Recap: In Part 1, we find my youthful 10-year-old self, 50 years my present-day junior, has been called to the principal’s office without apparent reason or explanation. Worried I had done something wrong I was unaware of — or worse — was being blamed for something I did not do, I sat and listened to a short list of good things I had done during my almost three years at Chamberlayne Elementary School. What was going on? Why in the world was I in the principal’s office?
The principal of Chamberlayne Elementary School paused in his comments to me during our mostly one-sided conversation. He was leaning on the front corner of his desk closely watching me and said, talking to the room far more than to me, “So … Mr. Strong … what … are we … going to do … with you?”

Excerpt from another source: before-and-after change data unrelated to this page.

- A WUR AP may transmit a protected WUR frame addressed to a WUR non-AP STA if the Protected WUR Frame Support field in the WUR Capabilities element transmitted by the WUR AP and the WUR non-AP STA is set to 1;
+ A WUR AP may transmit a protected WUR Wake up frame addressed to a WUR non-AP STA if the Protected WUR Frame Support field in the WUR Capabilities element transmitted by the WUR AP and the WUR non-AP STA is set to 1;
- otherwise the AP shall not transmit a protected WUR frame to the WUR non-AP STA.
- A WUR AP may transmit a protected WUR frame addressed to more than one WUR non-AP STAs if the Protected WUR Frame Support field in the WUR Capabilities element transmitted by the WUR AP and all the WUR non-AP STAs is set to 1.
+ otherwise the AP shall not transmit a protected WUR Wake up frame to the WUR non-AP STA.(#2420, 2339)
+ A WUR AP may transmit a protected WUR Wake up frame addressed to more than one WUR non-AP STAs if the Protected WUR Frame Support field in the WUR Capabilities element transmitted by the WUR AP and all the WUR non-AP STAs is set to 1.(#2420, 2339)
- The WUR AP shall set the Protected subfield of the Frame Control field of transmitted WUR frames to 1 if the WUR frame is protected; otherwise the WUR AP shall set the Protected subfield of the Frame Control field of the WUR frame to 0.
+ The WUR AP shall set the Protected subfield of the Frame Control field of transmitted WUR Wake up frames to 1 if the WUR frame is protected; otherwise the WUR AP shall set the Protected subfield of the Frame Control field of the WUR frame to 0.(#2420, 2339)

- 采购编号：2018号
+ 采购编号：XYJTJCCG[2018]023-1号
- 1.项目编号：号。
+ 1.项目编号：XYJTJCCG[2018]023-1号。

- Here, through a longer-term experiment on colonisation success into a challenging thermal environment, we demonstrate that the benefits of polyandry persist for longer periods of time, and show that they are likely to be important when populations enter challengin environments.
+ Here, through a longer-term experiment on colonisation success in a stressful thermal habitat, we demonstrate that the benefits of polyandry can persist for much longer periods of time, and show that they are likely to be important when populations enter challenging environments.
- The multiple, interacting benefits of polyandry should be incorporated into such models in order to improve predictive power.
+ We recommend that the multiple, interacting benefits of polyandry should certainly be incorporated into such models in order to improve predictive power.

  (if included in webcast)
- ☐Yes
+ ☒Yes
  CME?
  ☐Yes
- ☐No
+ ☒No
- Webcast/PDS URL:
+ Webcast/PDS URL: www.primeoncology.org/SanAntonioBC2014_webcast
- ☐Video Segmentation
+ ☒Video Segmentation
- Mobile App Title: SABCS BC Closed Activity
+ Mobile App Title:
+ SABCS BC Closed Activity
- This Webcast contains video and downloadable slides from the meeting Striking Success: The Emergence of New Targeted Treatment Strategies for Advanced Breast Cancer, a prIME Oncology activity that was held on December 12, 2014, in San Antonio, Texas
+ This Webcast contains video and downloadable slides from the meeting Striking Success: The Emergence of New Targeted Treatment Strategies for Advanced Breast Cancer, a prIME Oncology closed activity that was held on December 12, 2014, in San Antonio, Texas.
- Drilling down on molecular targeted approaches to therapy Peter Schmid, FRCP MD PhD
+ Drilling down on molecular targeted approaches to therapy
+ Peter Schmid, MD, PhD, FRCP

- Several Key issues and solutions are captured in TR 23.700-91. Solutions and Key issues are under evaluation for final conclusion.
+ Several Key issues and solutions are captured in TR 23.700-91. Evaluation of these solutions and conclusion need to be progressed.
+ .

He eyed me — I thought he was looking at me as if he were a fisherman, and I was a freshly caught trout. The catch in my throat tasted like a worm-flavored hook. I visualized a thick fishing line between my lips passing over my tongue tickling inside my cheek before turning downward where that hook held fast deep within. I imagined him for a moment wearing one of those fishing hats both of my grandfathers (Hyrum and Fendley) owned. Their fishing hats were covered in fishhooks, lures, and various sizes and colors of hand-made, feathered fly-fishing flies. I envisioned the principal thinking and wondering “now which of my knives do I gut and clean this fish with?”
He was talking again and looking at me; he repeated the phrase “… Mr. Strong … what shall we do with you?” There was that “we” again … My grandmother Nora was fond of saying with a twinkle in her eye and that wonderful voice that always made me feel all cozy, warm and relaxed “We? You got a mouse in your pocket?” Then she would laugh her small laugh that sounded like a combination of the gentle summer wind high up in the trees, the soft cool clear water gurgling in a mountain stream, and the soothing purring and mewing of a 2-week-old litter of kittens. Then she would tickle me and ask, “We? Show me your little mouse friend. Robert, empty your pockets of all your mice.” Then we would both laugh until we were breathless.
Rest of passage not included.